Content starts

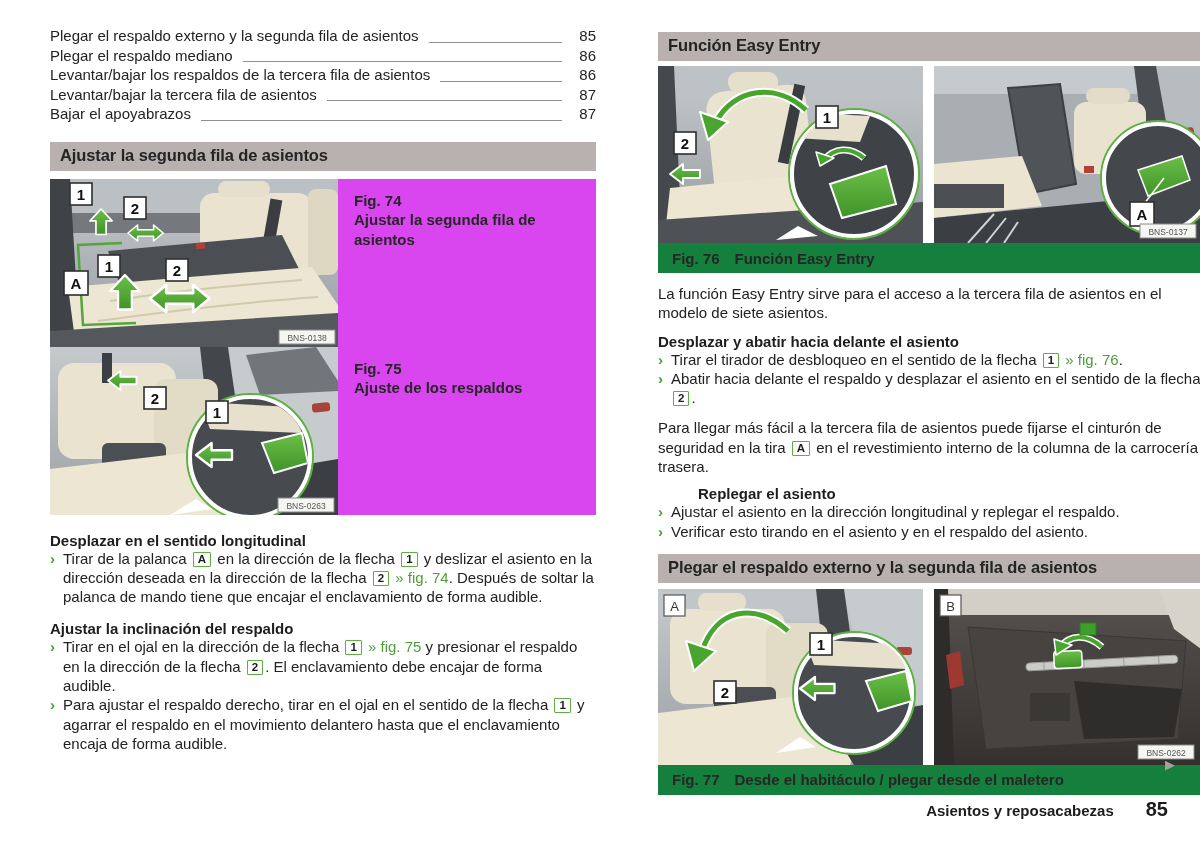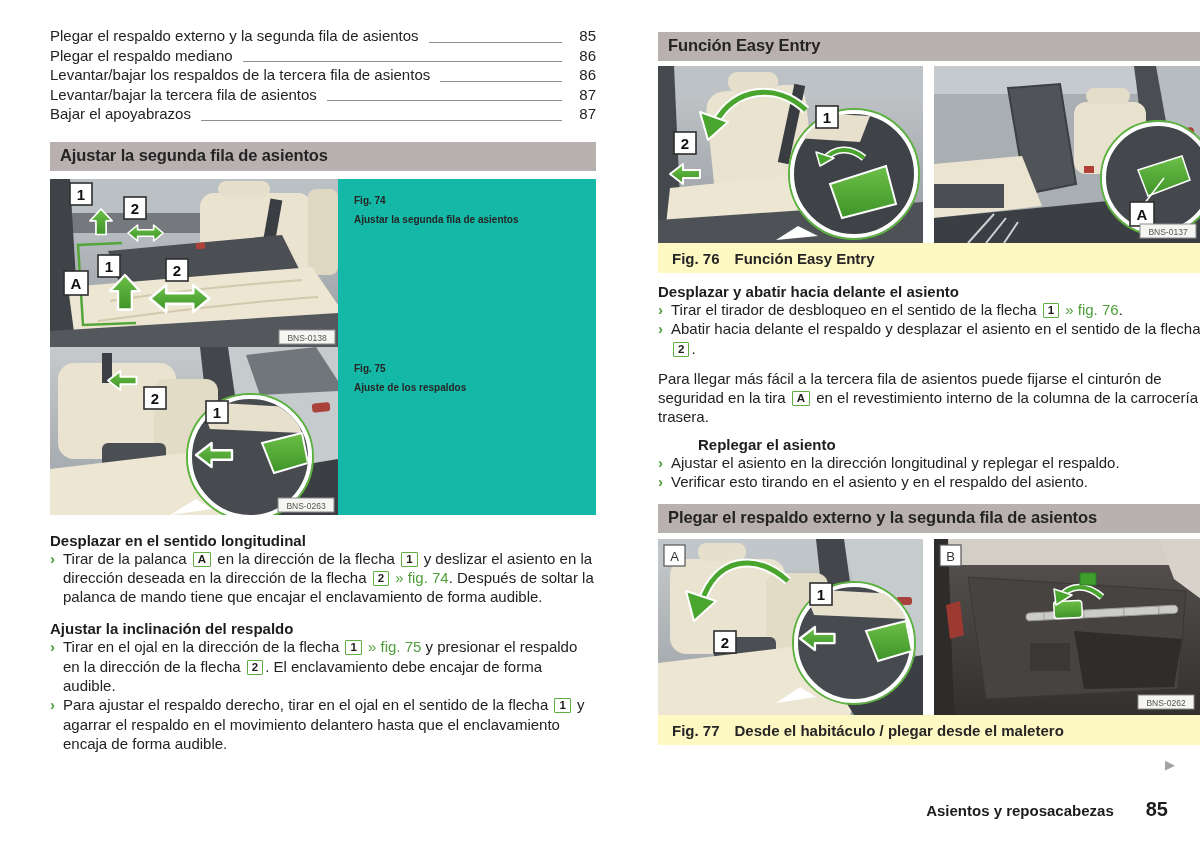--- a/index.html
+++ b/index.html
@@ -30,8 +30,8 @@
   .figrow + .figrow{margin-top:0;}
   svg.figimg{display:block;flex:none;}
   .figpanel{
-    flex:1;background:#14b8a6;padding:12px 10px 0 16px;
-    font-weight:700;font-size:10px;line-height:19.5px;color:#262626;
+    flex:1;background:#d946ef;padding:12px 10px 0 16px;
+    font-weight:700;font-size:15px;line-height:19.5px;color:#262626;
   }
   .figpanel .figlabel{margin:0;}
   .figpanel .figcaption{margin:0;}

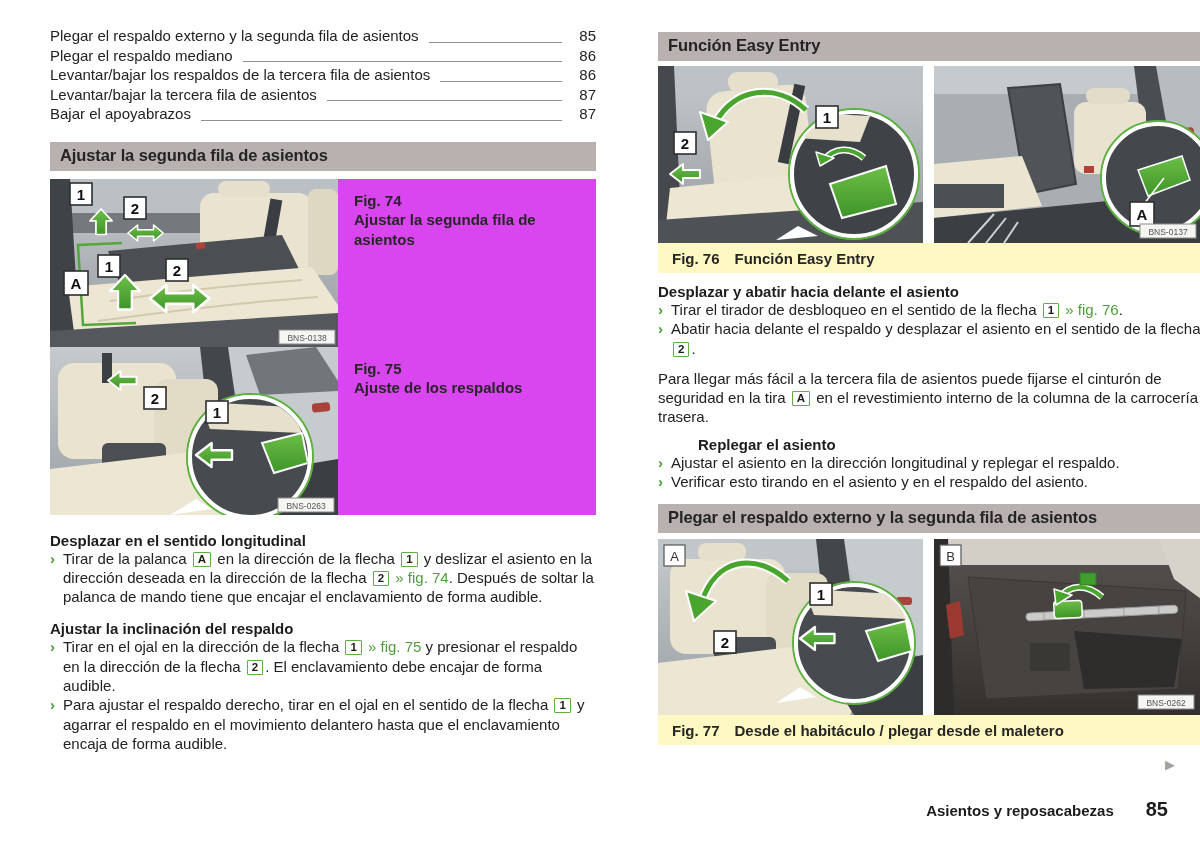--- a/index.html
+++ b/index.html
@@ -38,7 +38,7 @@
 
   
   .capstrip{
-    background:#fef9c3;height:30px;display:flex;align-items:center;
+    background:#15803d;height:30px;display:flex;align-items:center;
     padding-left:14px;font-weight:700;font-size:15px;color:#262626;gap:15px;
   }
 

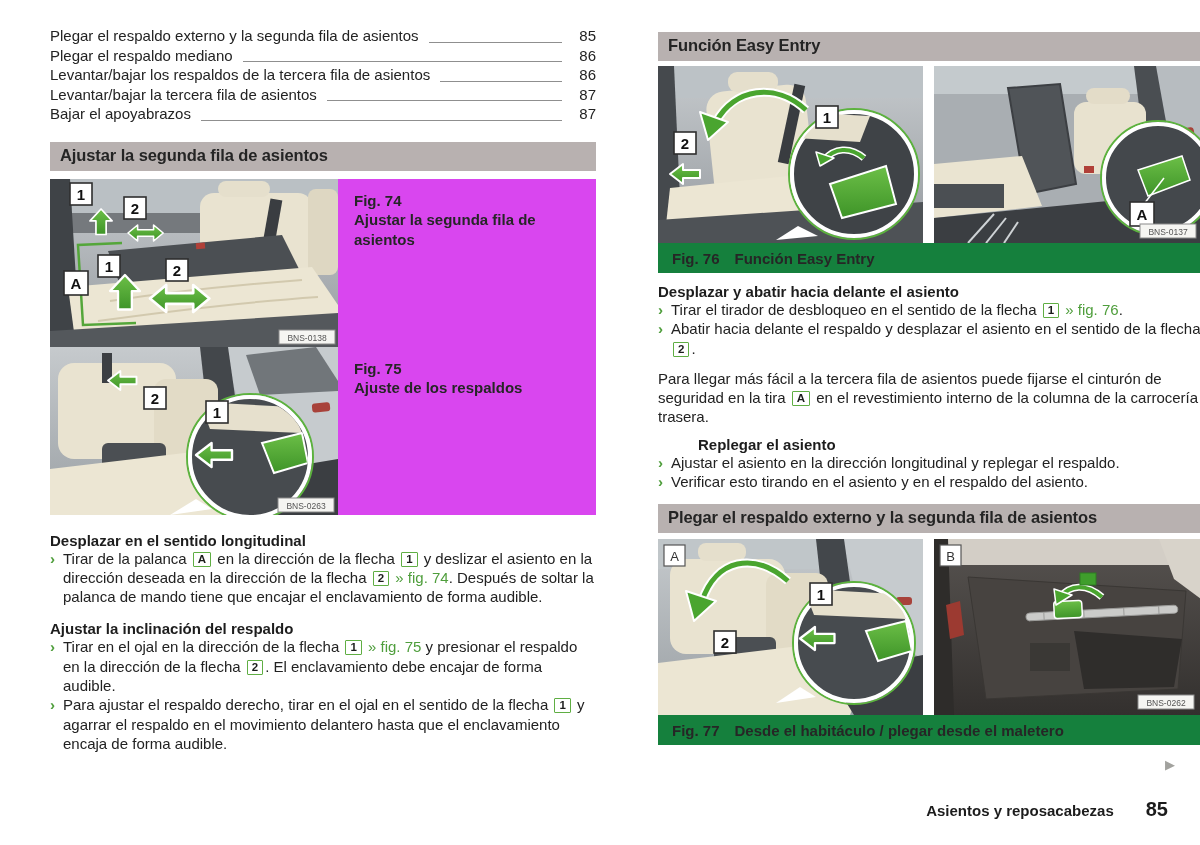--- a/index.html
+++ b/index.html
@@ -355,6 +355,7 @@
     <span>Función Easy Entry</span>
   </div>
 
+  <p class="body">La función Easy Entry sirve para el acceso a la tercera fila de asientos en el modelo de siete asientos.</p>
 
   <p class="h-bold" style="margin-top:10px;">Desplazar y abatir hacia delante el asiento</p>
   <div class="bullet">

Content ends

__Task details__
A faithful, picture-free copy of the material is what this task asks for.

__Expected answer__
--- a/index.html
+++ b/index.html
@@ -30,8 +30,8 @@
   .figrow + .figrow{margin-top:0;}
   svg.figimg{display:block;flex:none;}
   .figpanel{
-    flex:1;background:#14b8a6;padding:12px 10px 0 16px;
-    font-weight:700;font-size:10px;line-height:19.5px;color:#262626;
+    flex:1;background:#d946ef;padding:12px 10px 0 16px;
+    font-weight:700;font-size:15px;line-height:19.5px;color:#262626;
   }
   .figpanel .figlabel{margin:0;}
   .figpanel .figcaption{margin:0;}

--- a/index.html
+++ b/index.html
@@ -38,7 +38,7 @@
 
   
   .capstrip{
-    background:#fef9c3;height:30px;display:flex;align-items:center;
+    background:#15803d;height:30px;display:flex;align-items:center;
     padding-left:14px;font-weight:700;font-size:15px;color:#262626;gap:15px;
   }
 

--- a/index.html
+++ b/index.html
@@ -355,6 +355,7 @@
     <span>Función Easy Entry</span>
   </div>
 
+  <p class="body">La función Easy Entry sirve para el acceso a la tercera fila de asientos en el modelo de siete asientos.</p>
 
   <p class="h-bold" style="margin-top:10px;">Desplazar y abatir hacia delante el asiento</p>
   <div class="bullet">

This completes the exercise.